### ASSIGNMENT
Which lines of the data contain the string "none"? Show each of them.

### DATA
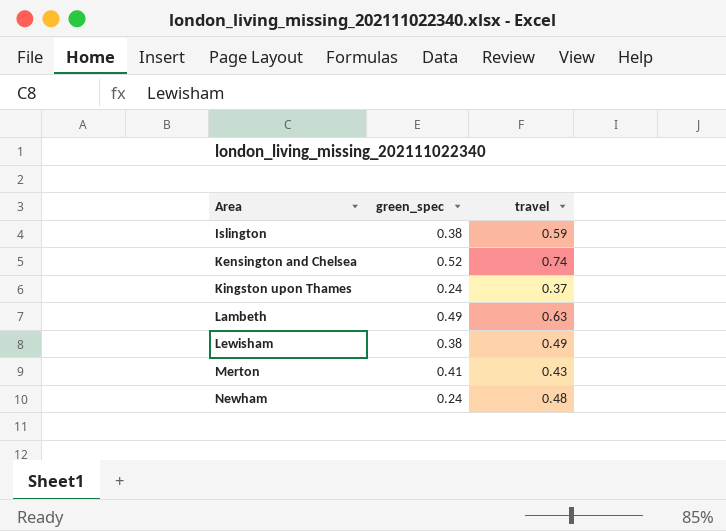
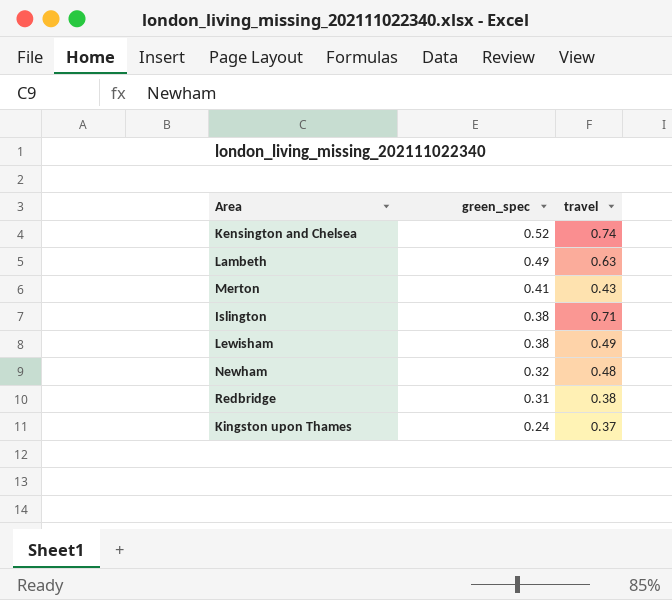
row order: Area ascending -> green_spec descending
Islington | travel: 0.59 -> 0.71
Newham | green_spec: 0.24 -> 0.32
row Redbridge: none -> 0.31 | 0.38

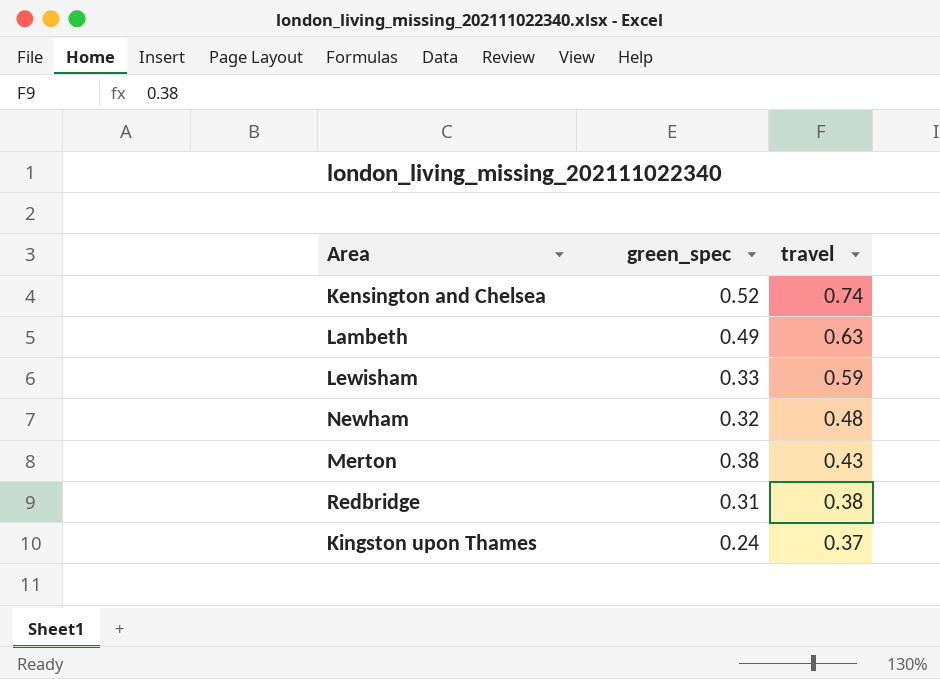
row order: green_spec descending -> travel descending
row Islington: 0.38 | 0.71 -> none
Lewisham | green_spec: 0.38 -> 0.33
Lewisham | travel: 0.49 -> 0.59
Merton | green_spec: 0.41 -> 0.38

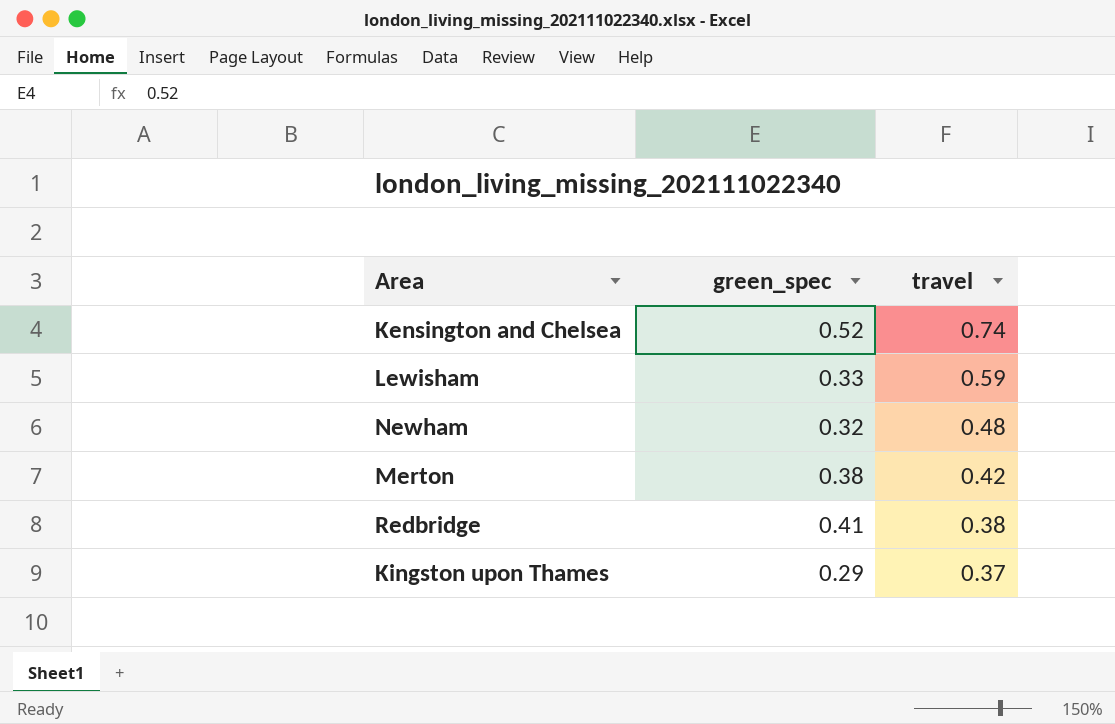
row Lambeth: 0.49 | 0.63 -> none
Merton | travel: 0.43 -> 0.42
Redbridge | green_spec: 0.31 -> 0.41
Kingston upon Thames | green_spec: 0.24 -> 0.29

### WRITTEN RESPONSE
row Redbridge: none -> 0.31 | 0.38
row Islington: 0.38 | 0.71 -> none
row Lambeth: 0.49 | 0.63 -> none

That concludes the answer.